Friday, March 4, 2016
RIP: Steve D'Aguanno, Dedicated Federal Prosecutor
Veteran organized crime reporter and author George Anastasia (seen in the above photo) offers a piece at bigtrial.net on the late Steven D'Aguanno, a dedicated federal prosecutor..
Steven D'Aguanno, a hard-driving federal prosecutor with the U.S. Attorney's Office in New Jersey, died this week.
The details are not important.
His passing is.
Born and raised in South Philadelphia, D'Aguanno, 48, fashioned a 21-year career as an attorney by building cases against organized crime figures, first with the Philadelphia District Attorney's Office and then as an Assistant U.S. Attorney.
In many ways, it was personal.
"He was one of the most dedicated anti-Mafia prosecutors I've ever encountered in court," said defense attorney Christopher Warren, who like dozens of others said he was shocked to learn of D'Aguanno's passing. "There was something that motivated him that went beyond the law."
High strung and intense, D'Aguanno seldom discussed his motivation. But in court he took a bulldog approach to trying cases. Broad chested with thick dark hair and piercing dark eyes, the veteran prosecutor brought a laser-like focus to whatever case was at hand.
More often than not, those cases involved members of Cosa Nostra.
"He was an Italian from South Philadelphia," said mobster-turned-government witness Ron Previte who got to know D'Aguanno while testifying for the government in a high profile 2001 racketeering case. "He knew you didn't have to be a mobster to be Italian. Some of those guys think that way."
Whatever demons D'Aguanno was dealing with at the time of his death, he does not deserve the snide and self-serving comments making the rounds today in underworld circles by individuals he prosecuted.
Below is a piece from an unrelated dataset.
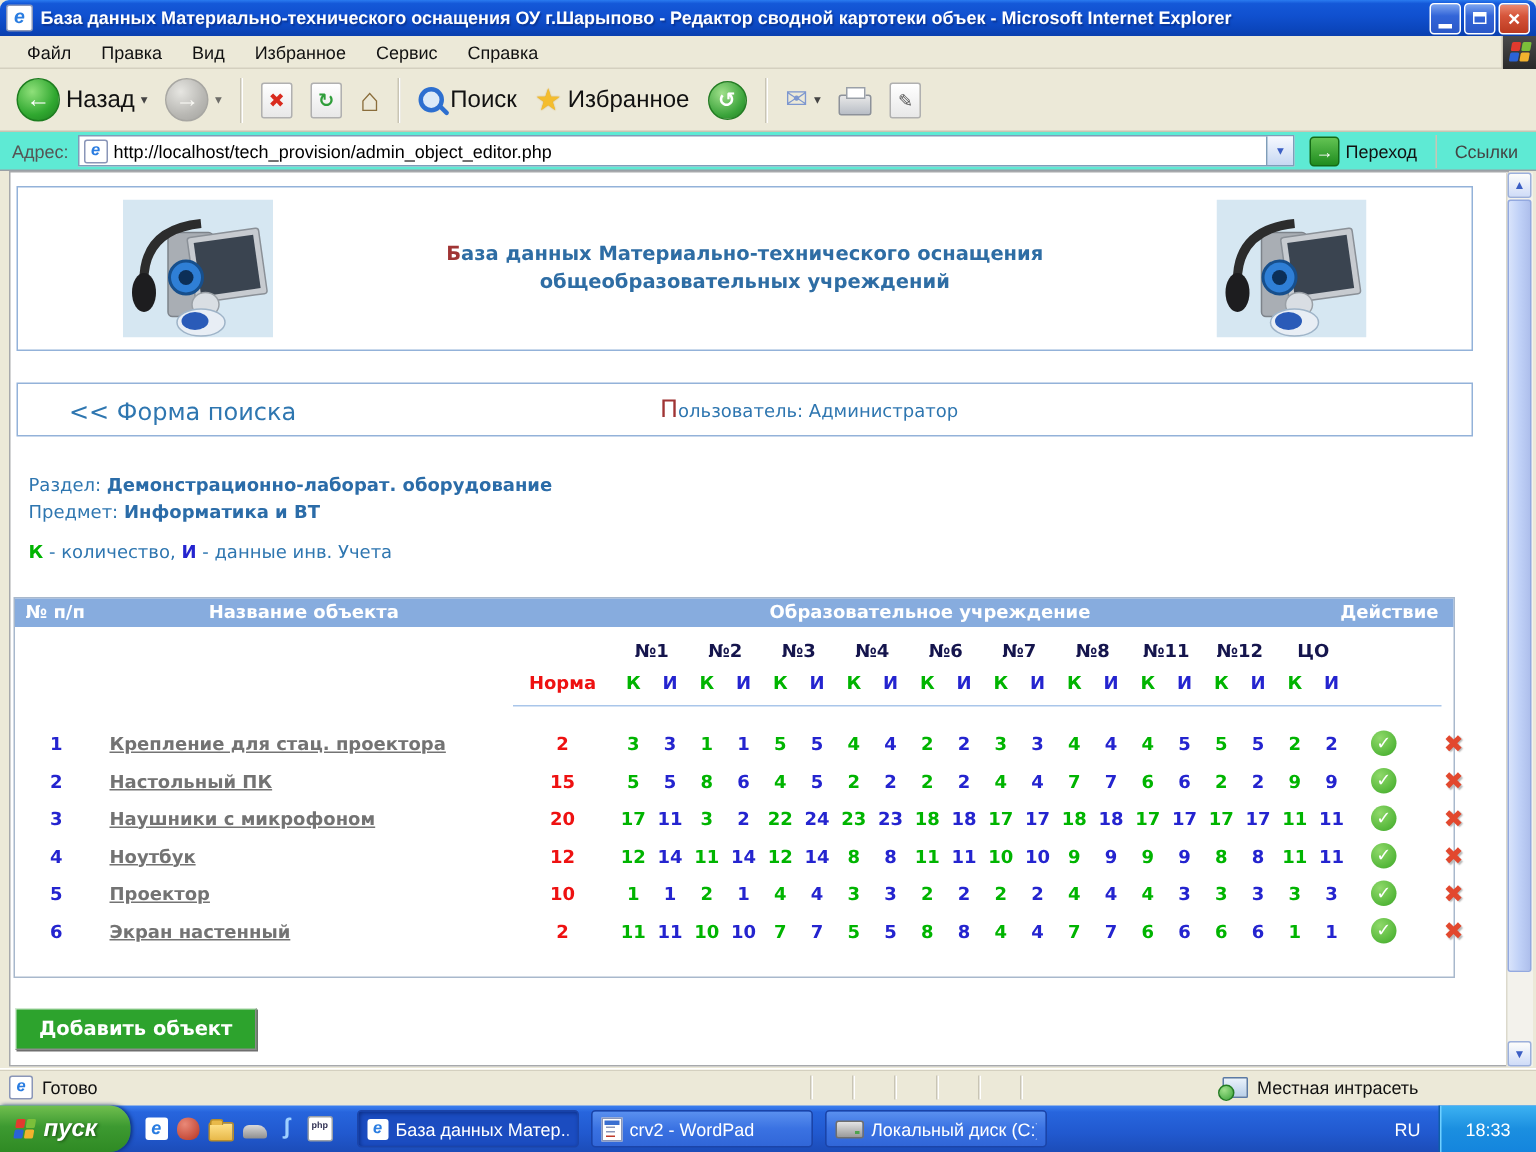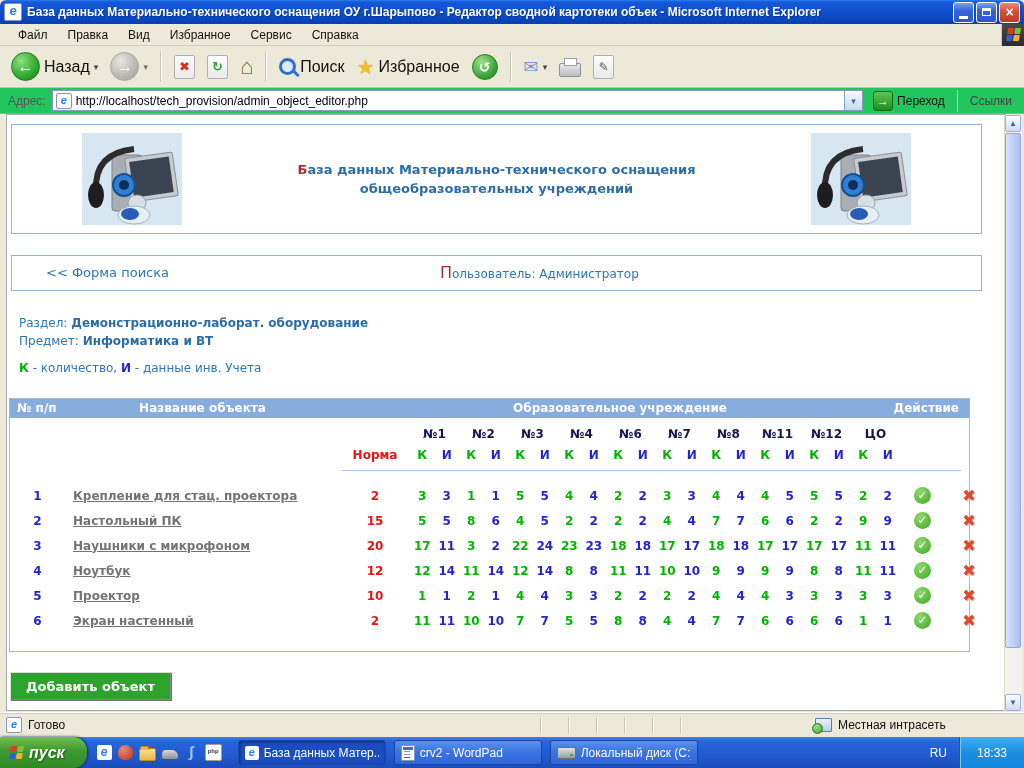"Адрес:" .addrbar { background: #22c55e -> #5eead4 }
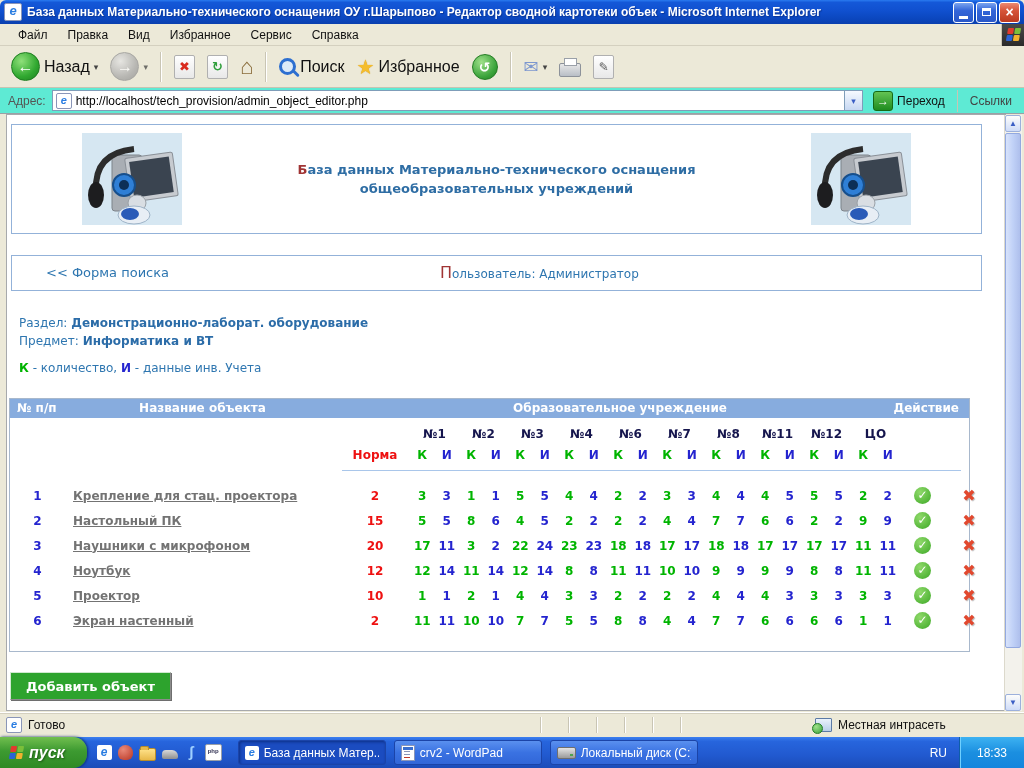"<< Форма поиска" .back-link { font-size: 13px -> 16px }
D'Aguanno grew up in the same South Philadelphia neighborhood as those he helped put in jail. They shared the same ethnic background and coming of age experiences, went to the same parish churches, played on the same youth baseball and hockey teams.
He went one way.
They went the other.
And in the end, he saw them for what they were -- gangsters who have taken the positive values of the Italian-American experience, a strong sense of family, fierce and unwavering loyalty and an unshakeable sense of honor -- and bastardized them to justify who they were and what they did.
He never bought into that and it came across as he methodically and doggedly went about his business.